EXTRACTED RECORDS:
..............................
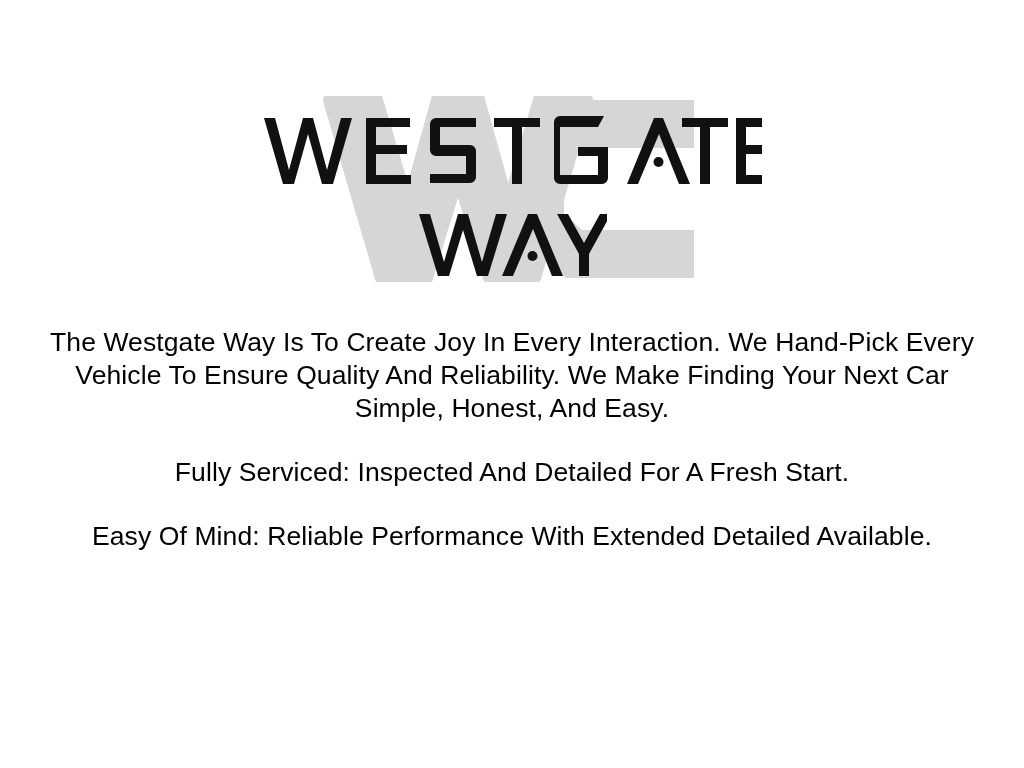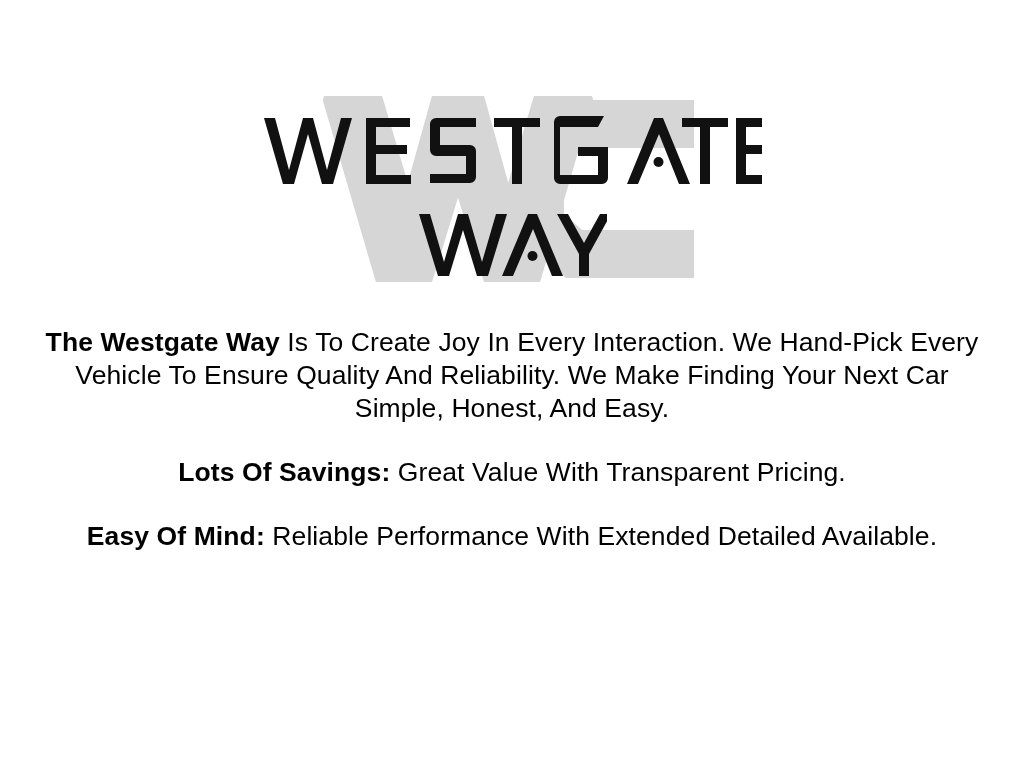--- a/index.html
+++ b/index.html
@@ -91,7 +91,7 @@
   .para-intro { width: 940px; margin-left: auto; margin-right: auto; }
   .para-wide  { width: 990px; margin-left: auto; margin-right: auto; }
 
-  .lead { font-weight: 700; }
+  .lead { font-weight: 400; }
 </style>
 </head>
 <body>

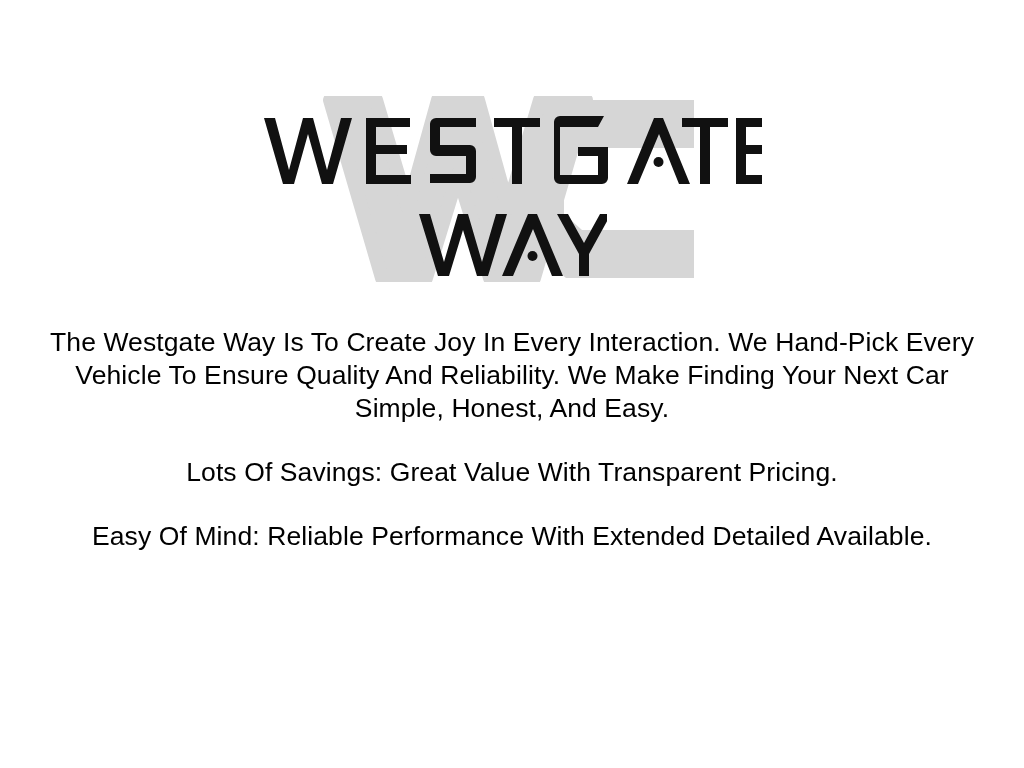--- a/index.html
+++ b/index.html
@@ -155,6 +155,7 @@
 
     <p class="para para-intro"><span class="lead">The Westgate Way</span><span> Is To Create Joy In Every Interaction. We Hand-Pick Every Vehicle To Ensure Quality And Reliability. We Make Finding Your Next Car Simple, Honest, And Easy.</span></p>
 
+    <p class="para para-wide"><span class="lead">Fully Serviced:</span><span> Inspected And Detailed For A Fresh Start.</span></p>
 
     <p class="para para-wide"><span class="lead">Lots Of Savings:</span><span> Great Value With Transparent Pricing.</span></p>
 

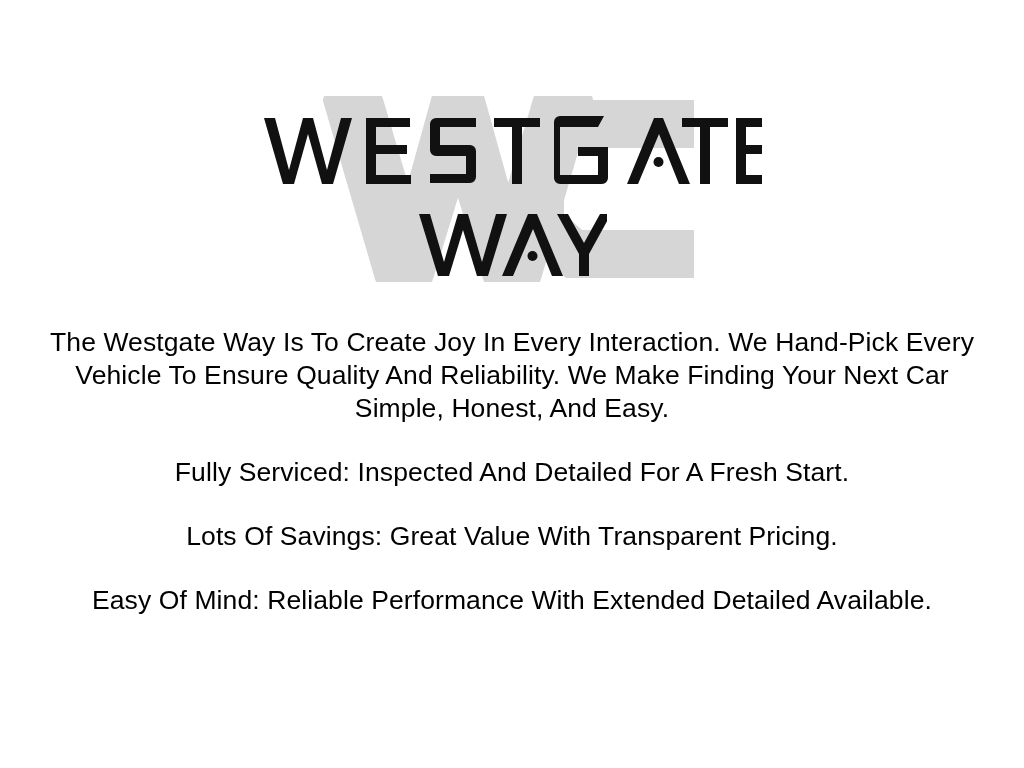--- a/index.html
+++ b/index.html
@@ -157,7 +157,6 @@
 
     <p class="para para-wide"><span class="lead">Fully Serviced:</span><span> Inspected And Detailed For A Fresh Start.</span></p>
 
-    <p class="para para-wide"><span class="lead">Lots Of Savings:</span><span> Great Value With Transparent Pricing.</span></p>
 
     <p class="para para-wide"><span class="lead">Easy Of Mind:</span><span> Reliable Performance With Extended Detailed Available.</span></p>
..............................
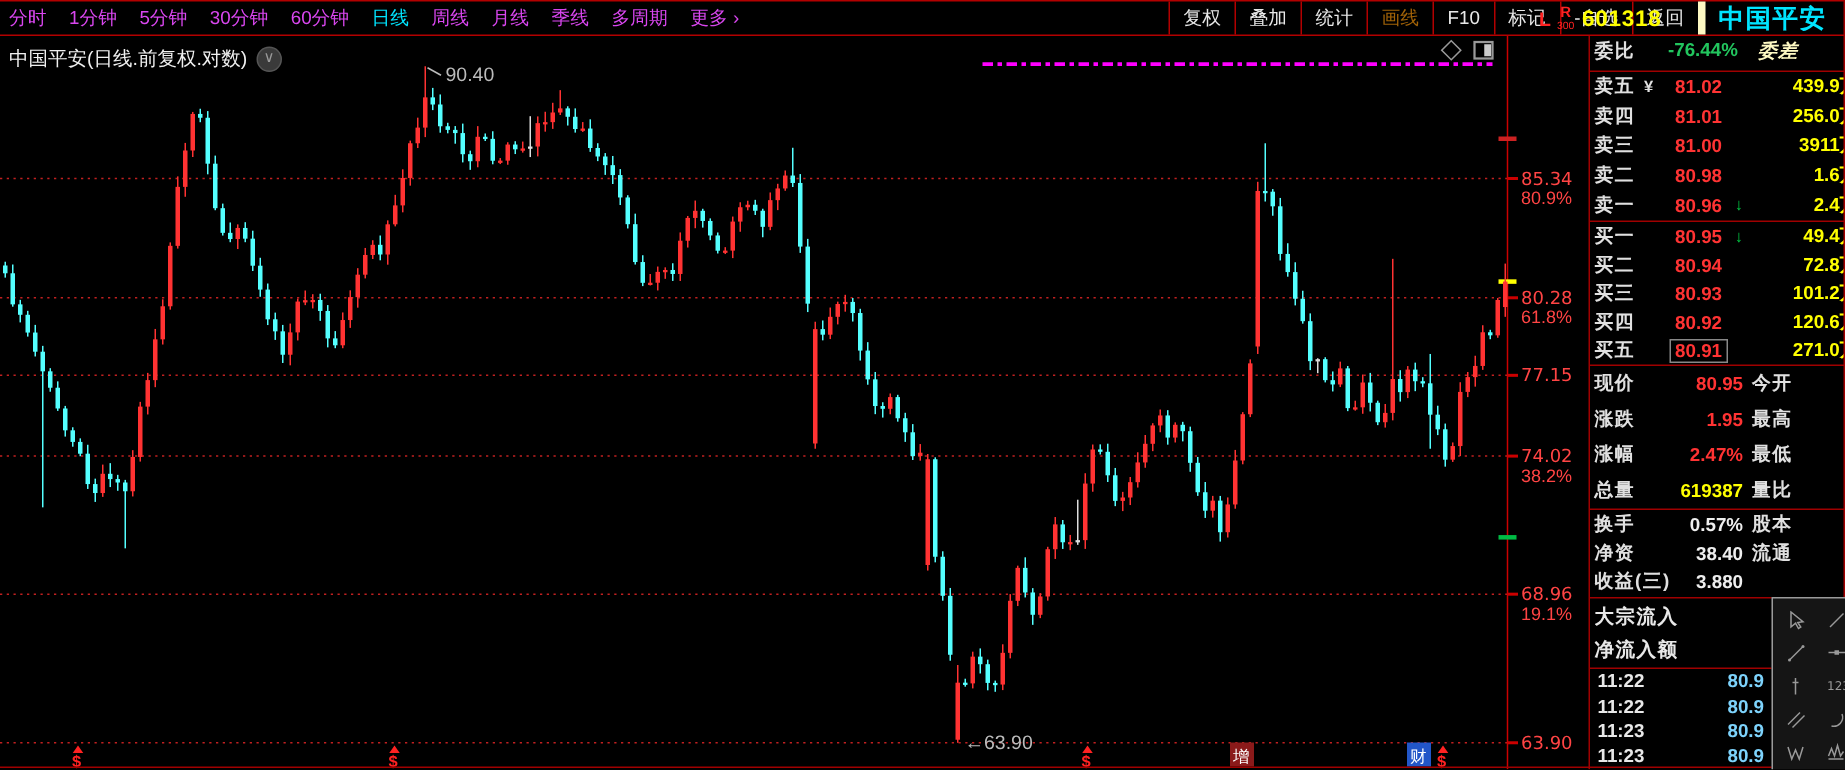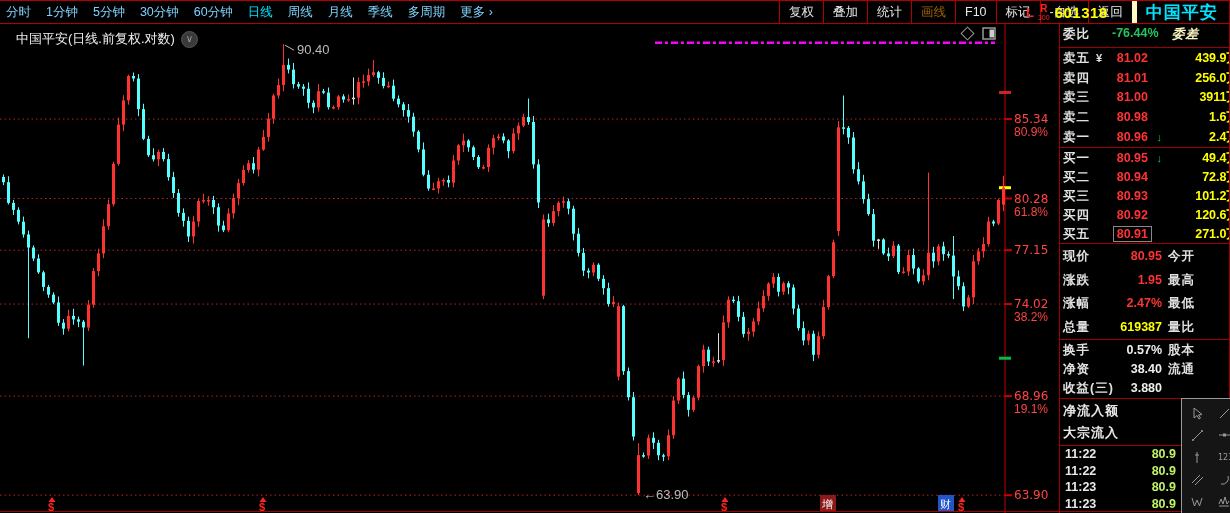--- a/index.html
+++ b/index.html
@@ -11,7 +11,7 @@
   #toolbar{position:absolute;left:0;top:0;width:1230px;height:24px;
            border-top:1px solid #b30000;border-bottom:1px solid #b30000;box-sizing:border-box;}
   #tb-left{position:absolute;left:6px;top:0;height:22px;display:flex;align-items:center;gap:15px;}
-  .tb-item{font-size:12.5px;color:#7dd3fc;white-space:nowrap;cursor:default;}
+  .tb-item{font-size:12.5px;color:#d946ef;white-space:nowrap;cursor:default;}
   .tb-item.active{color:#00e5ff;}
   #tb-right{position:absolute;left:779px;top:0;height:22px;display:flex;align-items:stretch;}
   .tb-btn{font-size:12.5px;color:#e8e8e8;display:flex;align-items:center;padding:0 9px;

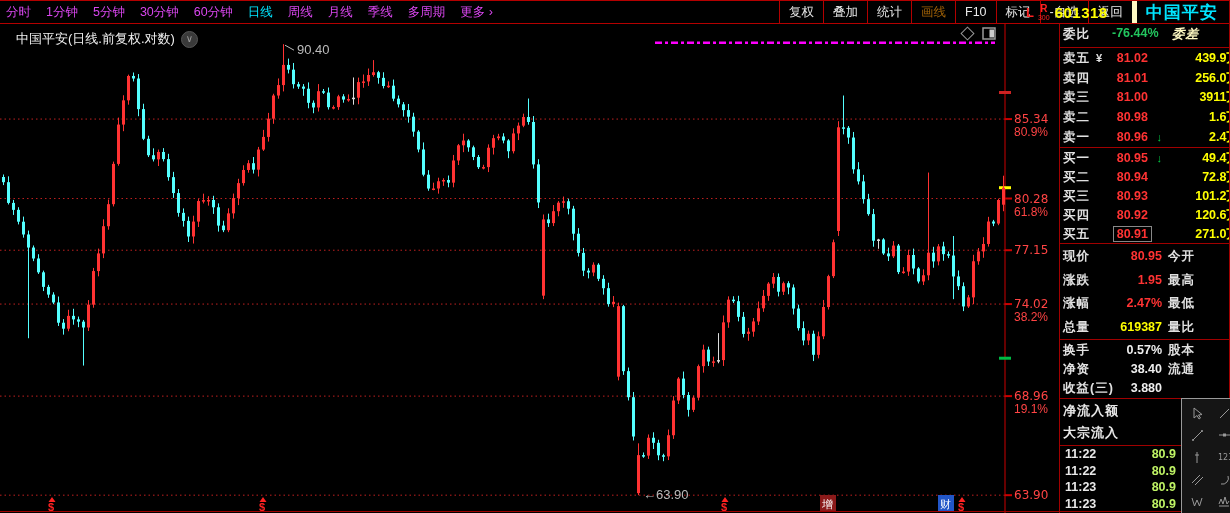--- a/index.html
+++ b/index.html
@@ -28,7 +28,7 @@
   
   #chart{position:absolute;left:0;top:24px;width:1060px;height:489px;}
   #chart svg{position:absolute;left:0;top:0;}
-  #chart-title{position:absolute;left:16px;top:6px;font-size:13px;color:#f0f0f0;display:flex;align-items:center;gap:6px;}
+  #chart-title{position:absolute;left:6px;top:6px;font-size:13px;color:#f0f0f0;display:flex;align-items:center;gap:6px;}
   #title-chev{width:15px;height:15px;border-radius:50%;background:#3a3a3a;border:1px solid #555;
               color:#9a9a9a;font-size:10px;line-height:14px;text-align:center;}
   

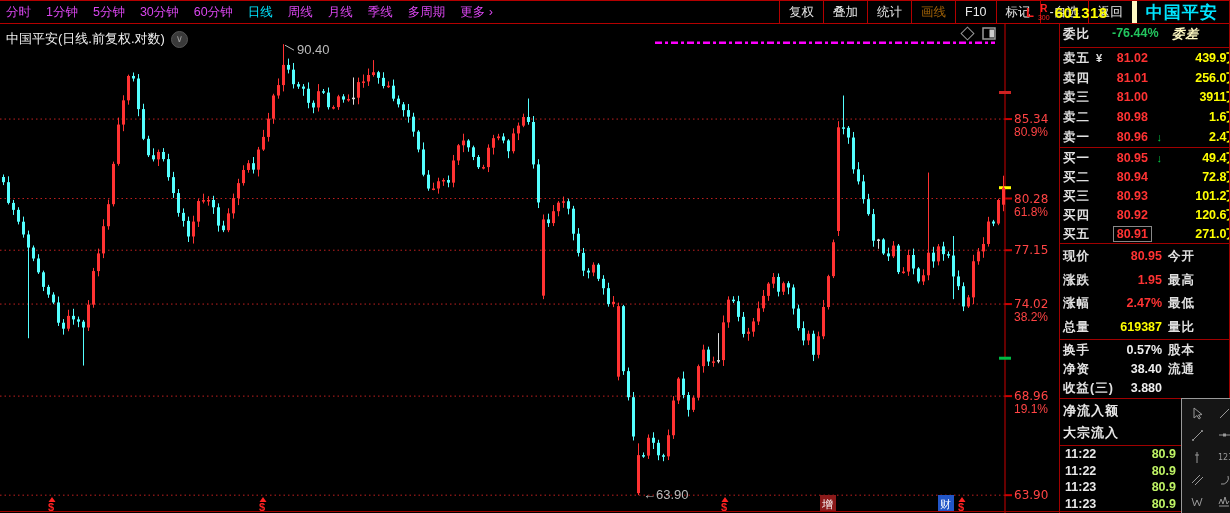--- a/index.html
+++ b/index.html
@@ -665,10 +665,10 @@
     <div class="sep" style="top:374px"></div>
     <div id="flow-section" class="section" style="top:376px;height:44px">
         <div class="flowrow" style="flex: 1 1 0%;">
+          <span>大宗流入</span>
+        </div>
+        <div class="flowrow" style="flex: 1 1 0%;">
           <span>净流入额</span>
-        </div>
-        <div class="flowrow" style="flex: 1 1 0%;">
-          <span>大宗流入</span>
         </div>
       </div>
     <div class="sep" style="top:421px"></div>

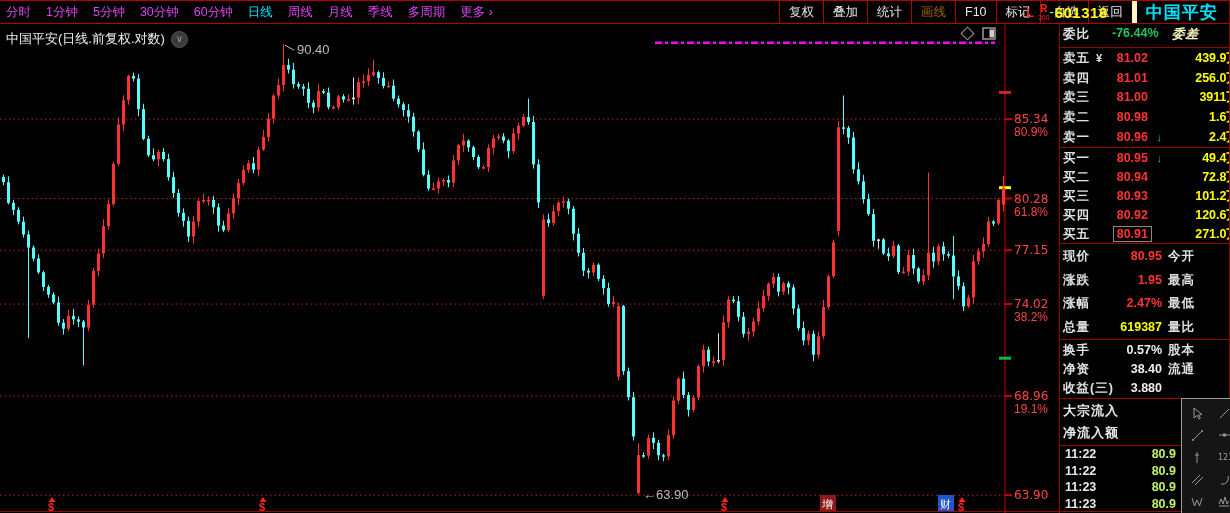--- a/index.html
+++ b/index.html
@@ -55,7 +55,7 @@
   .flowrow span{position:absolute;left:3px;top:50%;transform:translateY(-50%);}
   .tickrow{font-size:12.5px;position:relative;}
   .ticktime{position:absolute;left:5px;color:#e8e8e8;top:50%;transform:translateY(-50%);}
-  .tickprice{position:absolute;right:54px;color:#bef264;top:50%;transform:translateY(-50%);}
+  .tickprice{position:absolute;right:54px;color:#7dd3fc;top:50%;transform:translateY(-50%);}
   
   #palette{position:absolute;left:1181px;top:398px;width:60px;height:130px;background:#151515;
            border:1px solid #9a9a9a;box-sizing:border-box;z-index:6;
..............................
PROBLEM DETAILS: Set down, exactly as they appear above, all lines from the one that has "-665,10 +665,10 @@" down to the one that has "<span>净流入额</span>", including those two and no others.

RESPONSE TO THIS EXERCISE:
@@ -665,10 +665,10 @@
     <div class="sep" style="top:374px"></div>
     <div id="flow-section" class="section" style="top:376px;height:44px">
         <div class="flowrow" style="flex: 1 1 0%;">
+          <span>大宗流入</span>
+        </div>
+        <div class="flowrow" style="flex: 1 1 0%;">
           <span>净流入额</span>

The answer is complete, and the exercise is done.